• [Task statement] Would you please transcribe the data in full and exactly, excluding images?

====== Provided data

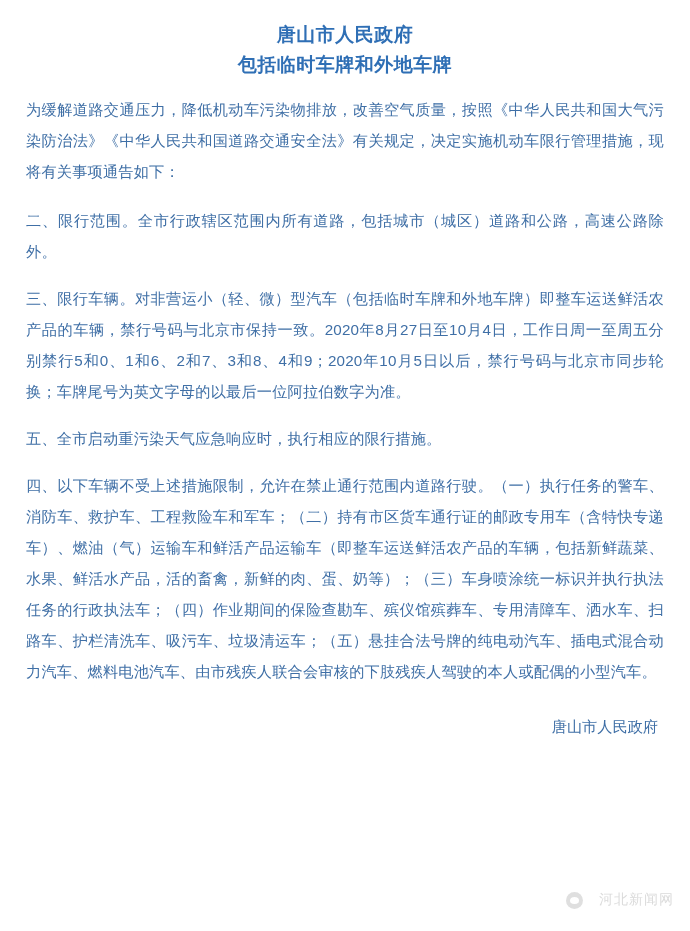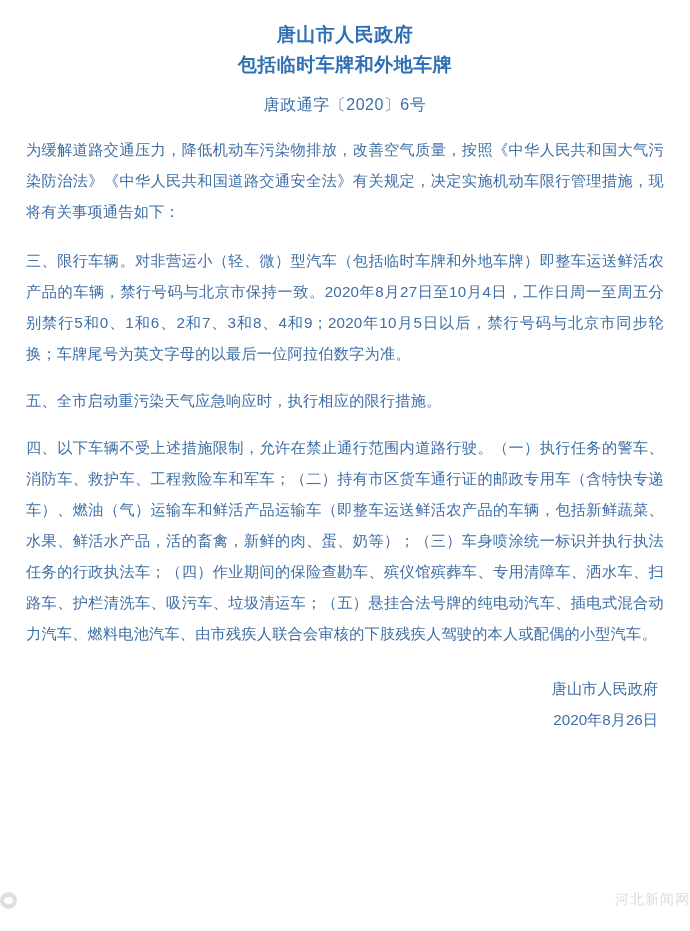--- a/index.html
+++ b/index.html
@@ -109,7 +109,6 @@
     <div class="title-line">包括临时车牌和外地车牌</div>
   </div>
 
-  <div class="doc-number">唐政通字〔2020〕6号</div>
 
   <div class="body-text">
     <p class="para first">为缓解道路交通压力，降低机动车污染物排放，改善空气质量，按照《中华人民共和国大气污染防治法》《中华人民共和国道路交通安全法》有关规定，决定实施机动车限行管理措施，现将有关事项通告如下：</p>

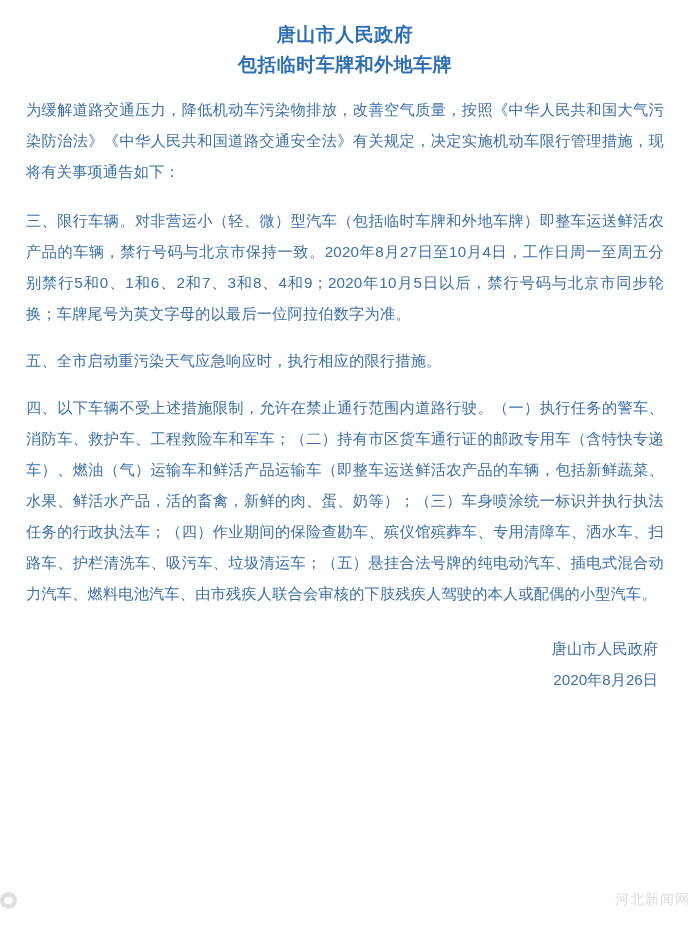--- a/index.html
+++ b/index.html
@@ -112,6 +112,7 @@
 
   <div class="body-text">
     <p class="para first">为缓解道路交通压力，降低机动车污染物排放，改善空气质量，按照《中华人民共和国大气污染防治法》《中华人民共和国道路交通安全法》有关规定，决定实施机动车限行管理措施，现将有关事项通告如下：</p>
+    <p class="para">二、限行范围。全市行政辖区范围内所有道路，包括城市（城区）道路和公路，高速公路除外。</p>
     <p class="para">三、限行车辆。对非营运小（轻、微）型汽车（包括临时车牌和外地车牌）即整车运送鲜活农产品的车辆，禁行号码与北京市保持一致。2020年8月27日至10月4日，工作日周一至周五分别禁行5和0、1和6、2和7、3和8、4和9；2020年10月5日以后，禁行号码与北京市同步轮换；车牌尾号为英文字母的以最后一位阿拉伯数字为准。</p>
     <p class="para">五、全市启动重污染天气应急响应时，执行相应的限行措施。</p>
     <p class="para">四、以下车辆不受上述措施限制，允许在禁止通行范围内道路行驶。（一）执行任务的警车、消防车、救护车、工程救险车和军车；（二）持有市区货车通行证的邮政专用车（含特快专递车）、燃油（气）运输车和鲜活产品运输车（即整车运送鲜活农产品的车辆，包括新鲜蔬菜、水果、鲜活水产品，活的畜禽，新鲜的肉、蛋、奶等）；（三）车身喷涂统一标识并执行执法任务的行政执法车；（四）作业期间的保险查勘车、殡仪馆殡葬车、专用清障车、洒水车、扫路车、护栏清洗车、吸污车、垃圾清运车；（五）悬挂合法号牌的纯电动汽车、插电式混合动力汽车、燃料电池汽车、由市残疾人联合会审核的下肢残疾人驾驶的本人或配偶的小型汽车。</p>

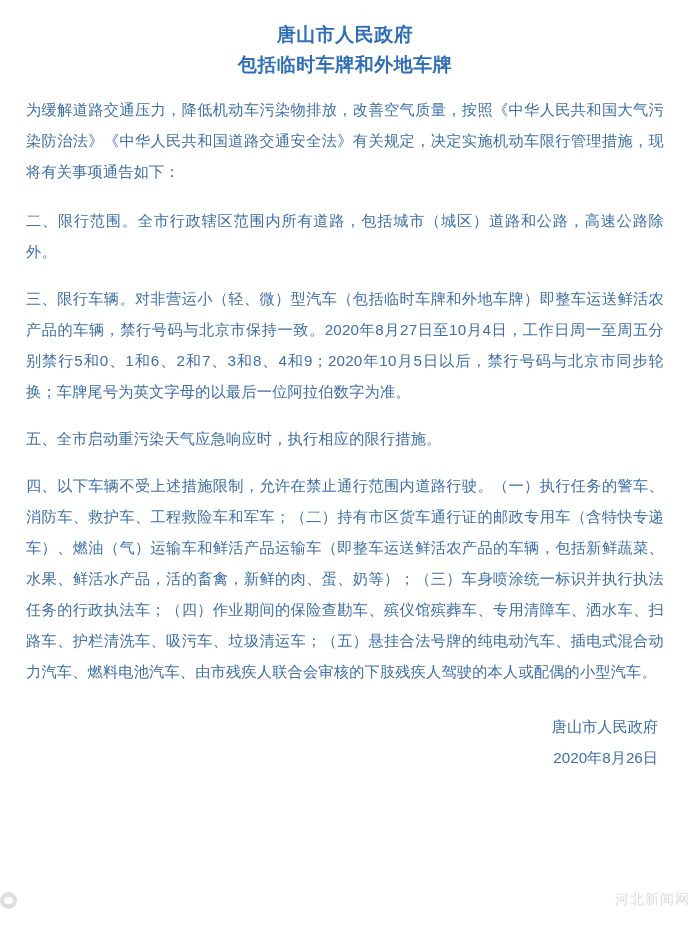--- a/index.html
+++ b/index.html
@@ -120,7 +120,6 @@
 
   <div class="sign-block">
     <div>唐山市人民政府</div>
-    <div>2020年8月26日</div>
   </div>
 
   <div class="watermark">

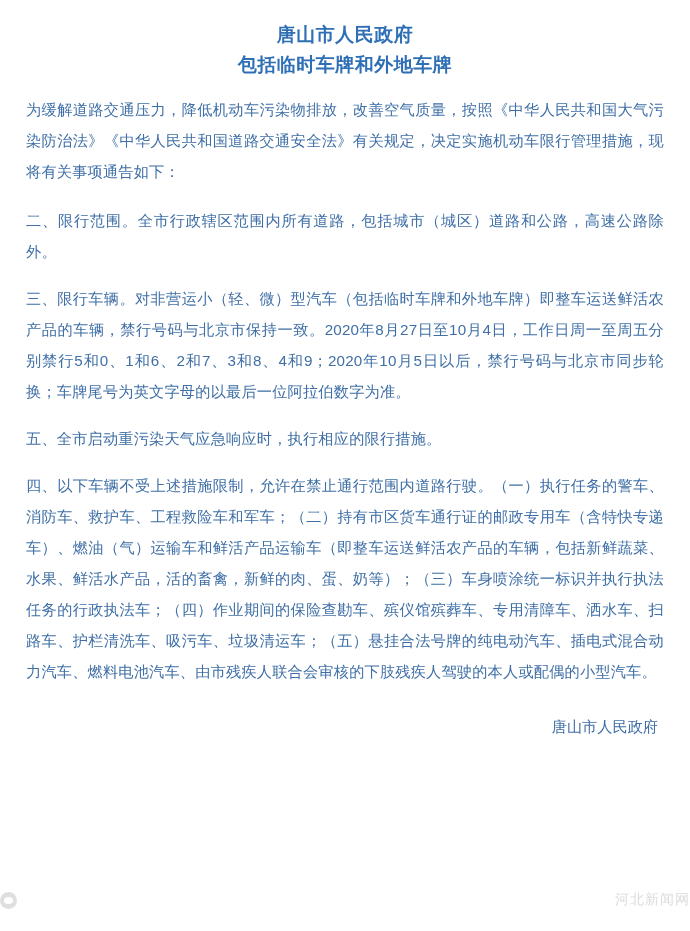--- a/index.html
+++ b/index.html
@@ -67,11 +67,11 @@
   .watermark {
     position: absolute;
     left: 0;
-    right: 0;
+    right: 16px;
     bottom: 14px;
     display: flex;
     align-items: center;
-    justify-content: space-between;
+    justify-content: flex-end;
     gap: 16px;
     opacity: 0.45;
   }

============

• [Output for this exercise]
--- a/index.html
+++ b/index.html
@@ -109,7 +109,6 @@
     <div class="title-line">包括临时车牌和外地车牌</div>
   </div>
 
-  <div class="doc-number">唐政通字〔2020〕6号</div>
 
   <div class="body-text">
     <p class="para first">为缓解道路交通压力，降低机动车污染物排放，改善空气质量，按照《中华人民共和国大气污染防治法》《中华人民共和国道路交通安全法》有关规定，决定实施机动车限行管理措施，现将有关事项通告如下：</p>

--- a/index.html
+++ b/index.html
@@ -112,6 +112,7 @@
 
   <div class="body-text">
     <p class="para first">为缓解道路交通压力，降低机动车污染物排放，改善空气质量，按照《中华人民共和国大气污染防治法》《中华人民共和国道路交通安全法》有关规定，决定实施机动车限行管理措施，现将有关事项通告如下：</p>
+    <p class="para">二、限行范围。全市行政辖区范围内所有道路，包括城市（城区）道路和公路，高速公路除外。</p>
     <p class="para">三、限行车辆。对非营运小（轻、微）型汽车（包括临时车牌和外地车牌）即整车运送鲜活农产品的车辆，禁行号码与北京市保持一致。2020年8月27日至10月4日，工作日周一至周五分别禁行5和0、1和6、2和7、3和8、4和9；2020年10月5日以后，禁行号码与北京市同步轮换；车牌尾号为英文字母的以最后一位阿拉伯数字为准。</p>
     <p class="para">五、全市启动重污染天气应急响应时，执行相应的限行措施。</p>
     <p class="para">四、以下车辆不受上述措施限制，允许在禁止通行范围内道路行驶。（一）执行任务的警车、消防车、救护车、工程救险车和军车；（二）持有市区货车通行证的邮政专用车（含特快专递车）、燃油（气）运输车和鲜活产品运输车（即整车运送鲜活农产品的车辆，包括新鲜蔬菜、水果、鲜活水产品，活的畜禽，新鲜的肉、蛋、奶等）；（三）车身喷涂统一标识并执行执法任务的行政执法车；（四）作业期间的保险查勘车、殡仪馆殡葬车、专用清障车、洒水车、扫路车、护栏清洗车、吸污车、垃圾清运车；（五）悬挂合法号牌的纯电动汽车、插电式混合动力汽车、燃料电池汽车、由市残疾人联合会审核的下肢残疾人驾驶的本人或配偶的小型汽车。</p>

--- a/index.html
+++ b/index.html
@@ -120,7 +120,6 @@
 
   <div class="sign-block">
     <div>唐山市人民政府</div>
-    <div>2020年8月26日</div>
   </div>
 
   <div class="watermark">

--- a/index.html
+++ b/index.html
@@ -67,11 +67,11 @@
   .watermark {
     position: absolute;
     left: 0;
-    right: 0;
+    right: 16px;
     bottom: 14px;
     display: flex;
     align-items: center;
-    justify-content: space-between;
+    justify-content: flex-end;
     gap: 16px;
     opacity: 0.45;
   }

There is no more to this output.